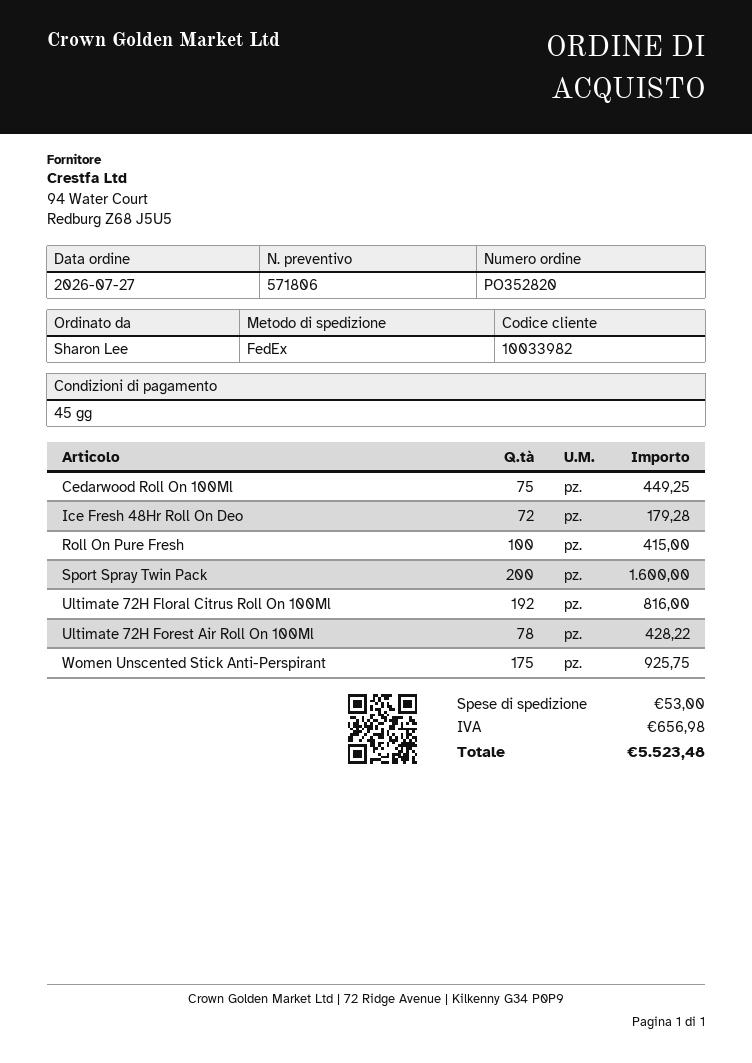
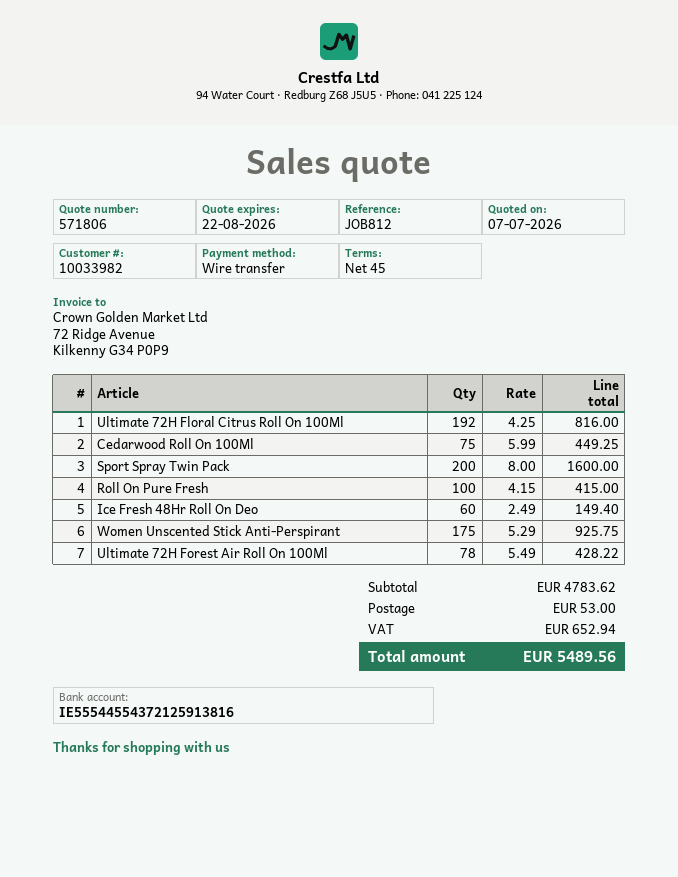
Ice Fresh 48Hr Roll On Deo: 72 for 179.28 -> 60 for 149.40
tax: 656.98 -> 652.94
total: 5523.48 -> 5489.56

------------------------------

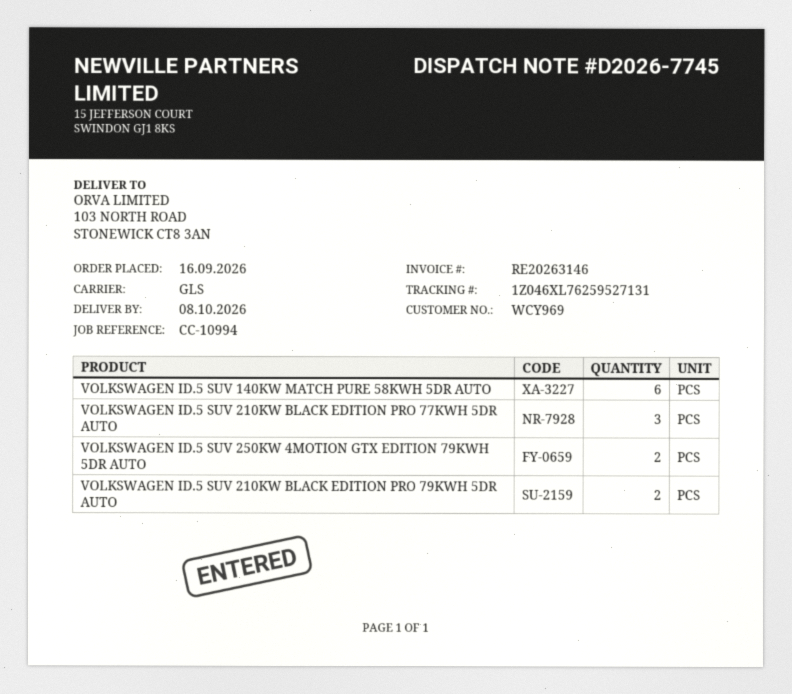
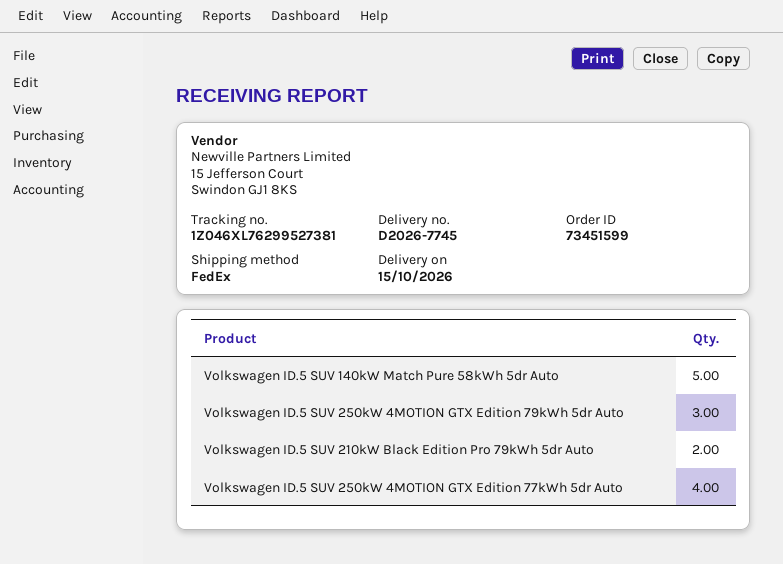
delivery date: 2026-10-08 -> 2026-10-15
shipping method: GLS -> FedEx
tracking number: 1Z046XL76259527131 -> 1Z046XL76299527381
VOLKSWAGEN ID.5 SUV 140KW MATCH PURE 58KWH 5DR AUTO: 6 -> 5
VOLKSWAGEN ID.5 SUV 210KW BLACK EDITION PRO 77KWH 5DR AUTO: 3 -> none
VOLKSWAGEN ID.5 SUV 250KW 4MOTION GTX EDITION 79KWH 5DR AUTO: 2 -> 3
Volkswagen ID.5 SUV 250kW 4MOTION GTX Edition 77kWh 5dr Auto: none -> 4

------------------------------

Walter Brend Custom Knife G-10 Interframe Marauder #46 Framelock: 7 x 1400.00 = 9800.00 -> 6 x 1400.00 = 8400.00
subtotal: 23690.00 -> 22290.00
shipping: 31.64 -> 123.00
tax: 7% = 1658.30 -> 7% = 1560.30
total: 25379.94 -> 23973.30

------------------------------

## [What the task requires]
Copy the lines of the data above exactly as written, beginning with the line containing "shipping: 31.64 -> 123.00" and ending with the line containing "total: 25379.94 -> 23973.30", and leave out all other lines.

## [Solution for this problem]
shipping: 31.64 -> 123.00
tax: 7% = 1658.30 -> 7% = 1560.30
total: 25379.94 -> 23973.30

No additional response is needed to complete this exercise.